◆ WHAT YOU WILL DO
Only the lines from the one with "TRY2,751: 6 x" to the end of the data, both ends included, should be output, exactly as they stand and without pictures.

(Items listed in a dataset)
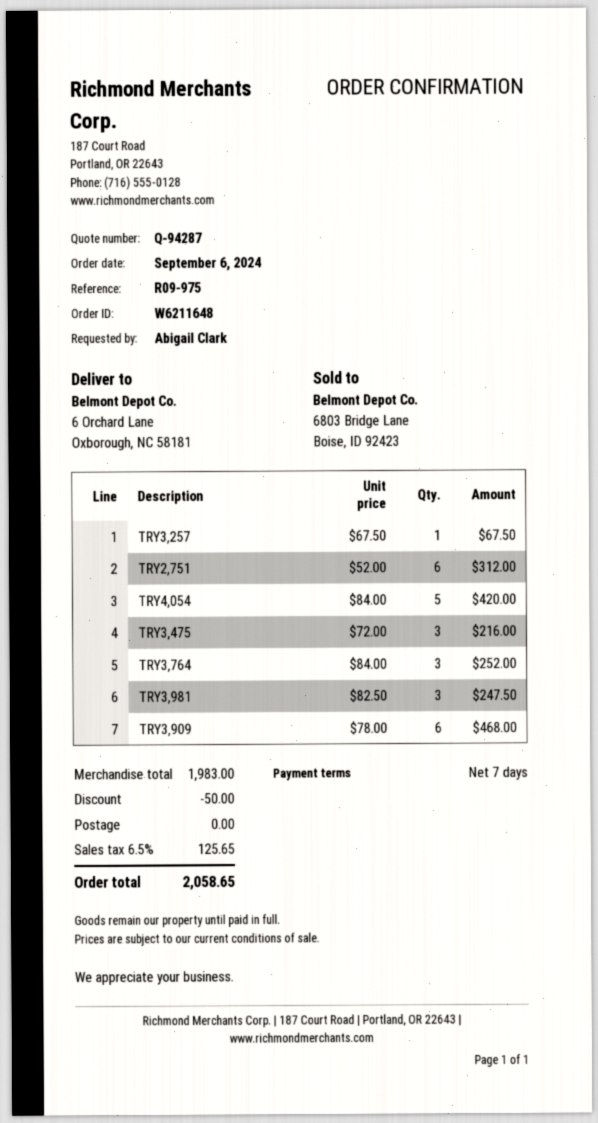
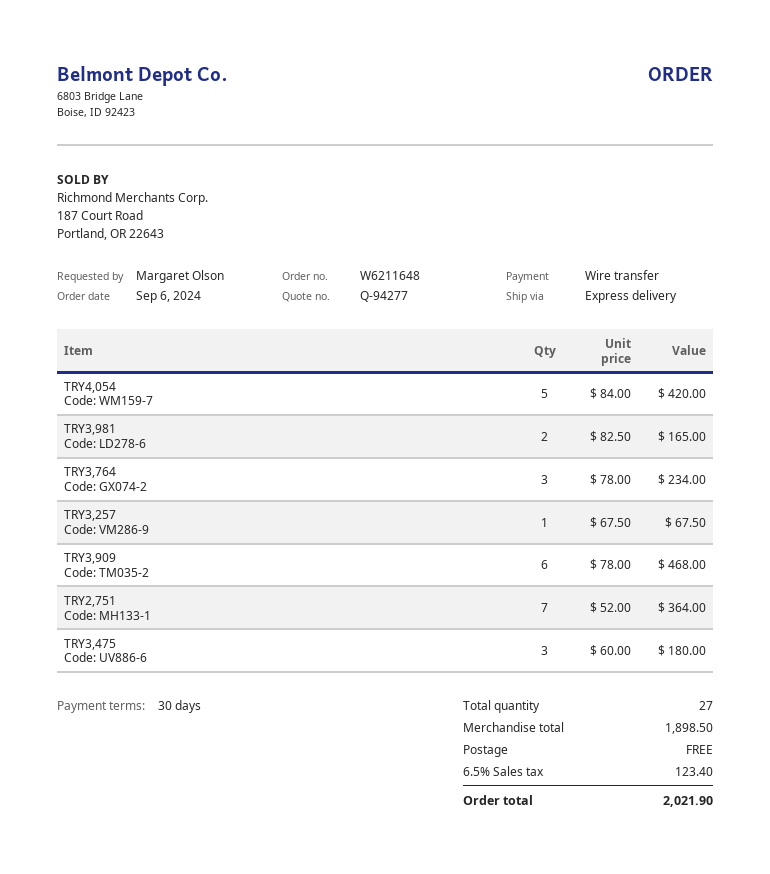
quote number: Q-94287 -> Q-94277
payment terms: 7 days -> 30 days
ordered by: Abigail Clark -> Margaret Olson
TRY2,751: 6 x 52.00 = 312.00 -> 7 x 52.00 = 364.00
TRY3,475: 3 x 72.00 = 216.00 -> 3 x 60.00 = 180.00
TRY3,764: 3 x 84.00 = 252.00 -> 3 x 78.00 = 234.00
TRY3,981: 3 x 82.50 = 247.50 -> 2 x 82.50 = 165.00
subtotal: 1983.00 -> 1898.50
discount: 50.00 -> none
tax: 6.5% = 125.65 -> 6.5% = 123.40
total: 2058.65 -> 2021.90

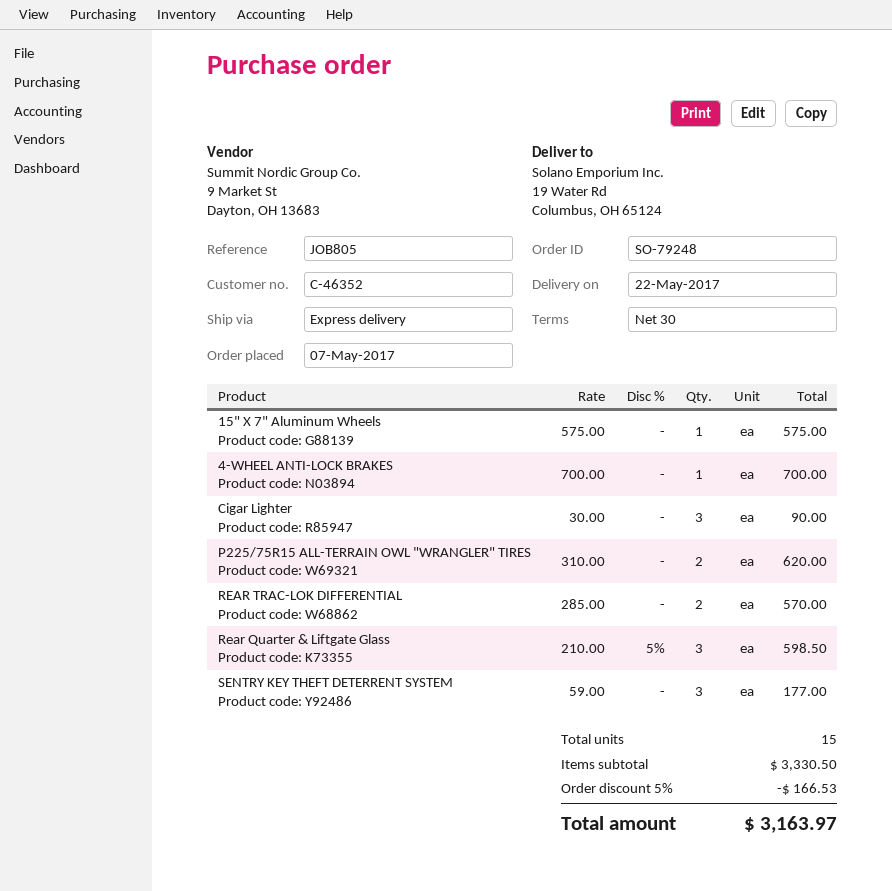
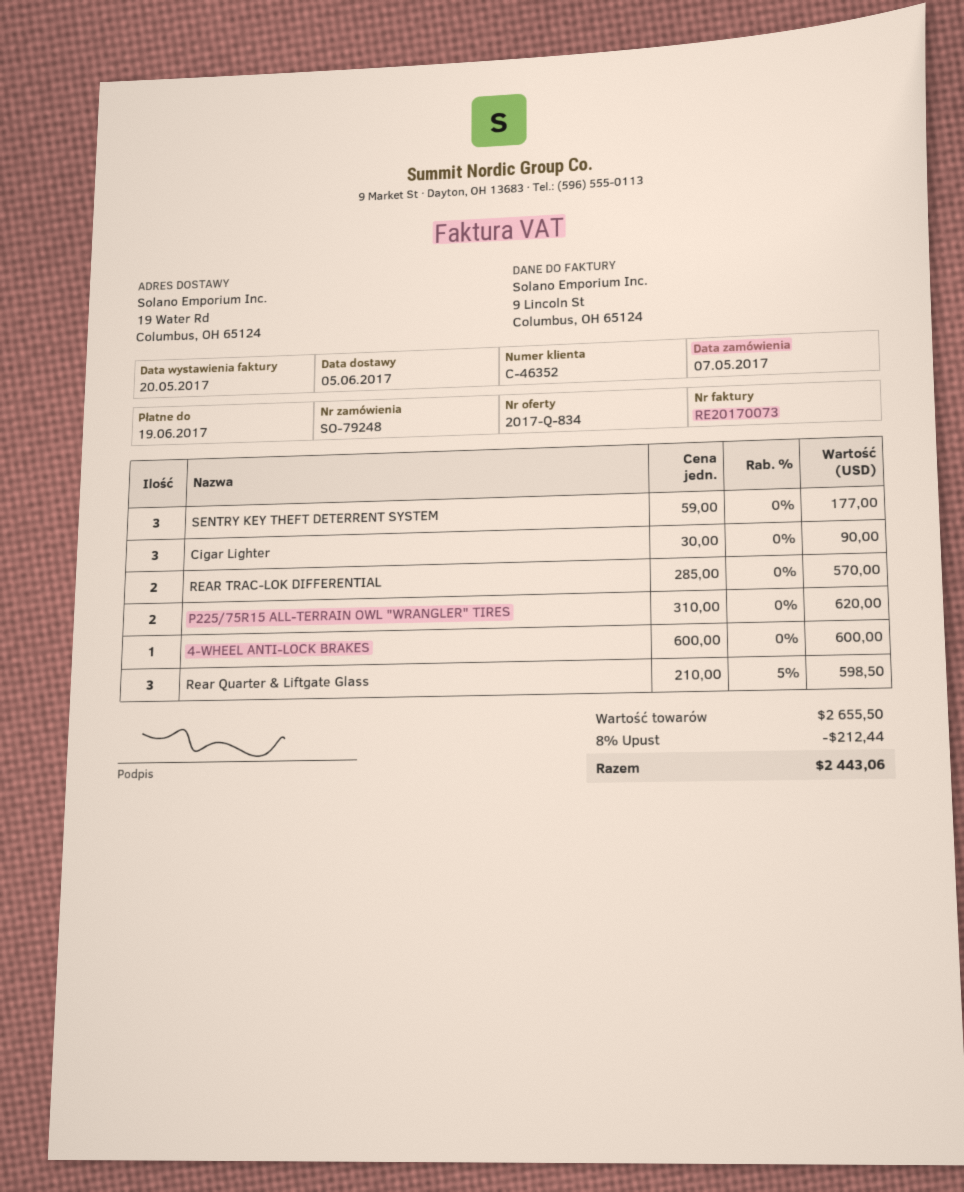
delivery date: 2017-05-22 -> 2017-06-05
15" X 7" Aluminum Wheels: 1 x 575.00 = 575.00 -> none
4-WHEEL ANTI-LOCK BRAKES: 1 x 700.00 = 700.00 -> 1 x 600.00 = 600.00
subtotal: 3330.50 -> 2655.50
discount: 5% = 166.53 -> 8% = 212.44
total: 3163.97 -> 2443.06

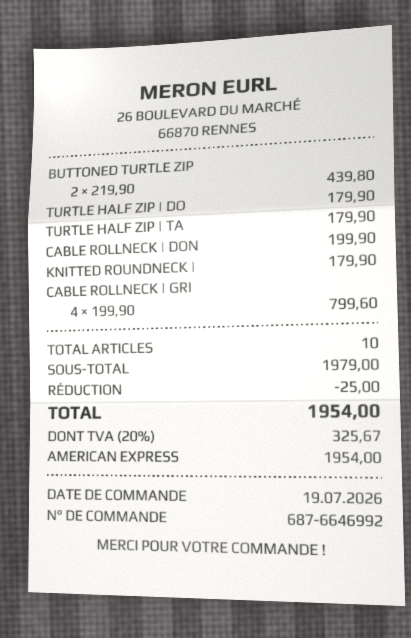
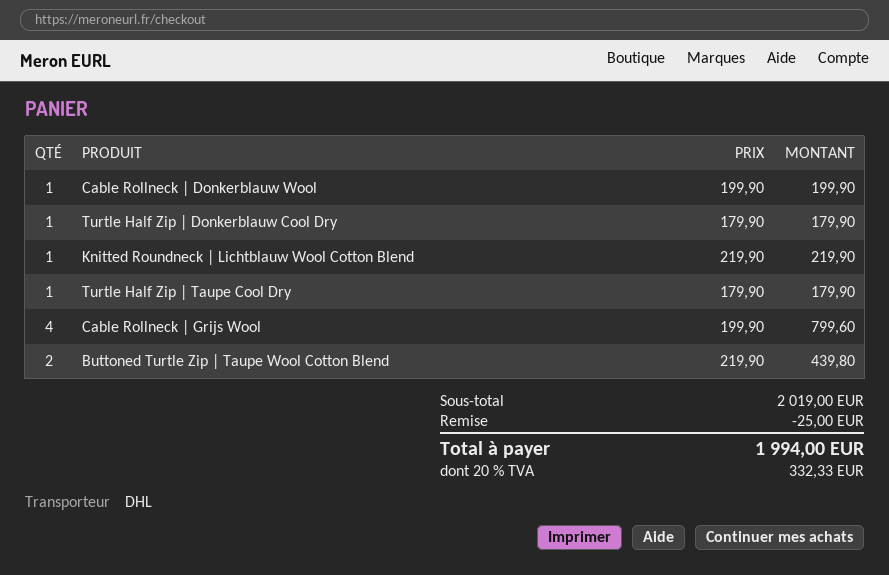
KNITTED ROUNDNECK |: 1 x 179.90 = 179.90 -> 1 x 219.90 = 219.90
subtotal: 1979.00 -> 2019.00
tax: 20% = 325.67 -> 20% = 332.33
total: 1954.00 -> 1994.00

◆ ANSWER TO THE EXERCISE
TRY2,751: 6 x 52.00 = 312.00 -> 7 x 52.00 = 364.00
TRY3,475: 3 x 72.00 = 216.00 -> 3 x 60.00 = 180.00
TRY3,764: 3 x 84.00 = 252.00 -> 3 x 78.00 = 234.00
TRY3,981: 3 x 82.50 = 247.50 -> 2 x 82.50 = 165.00
subtotal: 1983.00 -> 1898.50
discount: 50.00 -> none
tax: 6.5% = 125.65 -> 6.5% = 123.40
total: 2058.65 -> 2021.90

delivery date: 2017-05-22 -> 2017-06-05
15" X 7" Aluminum Wheels: 1 x 575.00 = 575.00 -> none
4-WHEEL ANTI-LOCK BRAKES: 1 x 700.00 = 700.00 -> 1 x 600.00 = 600.00
subtotal: 3330.50 -> 2655.50
discount: 5% = 166.53 -> 8% = 212.44
total: 3163.97 -> 2443.06

KNITTED ROUNDNECK |: 1 x 179.90 = 179.90 -> 1 x 219.90 = 219.90
subtotal: 1979.00 -> 2019.00
tax: 20% = 325.67 -> 20% = 332.33
total: 1954.00 -> 1994.00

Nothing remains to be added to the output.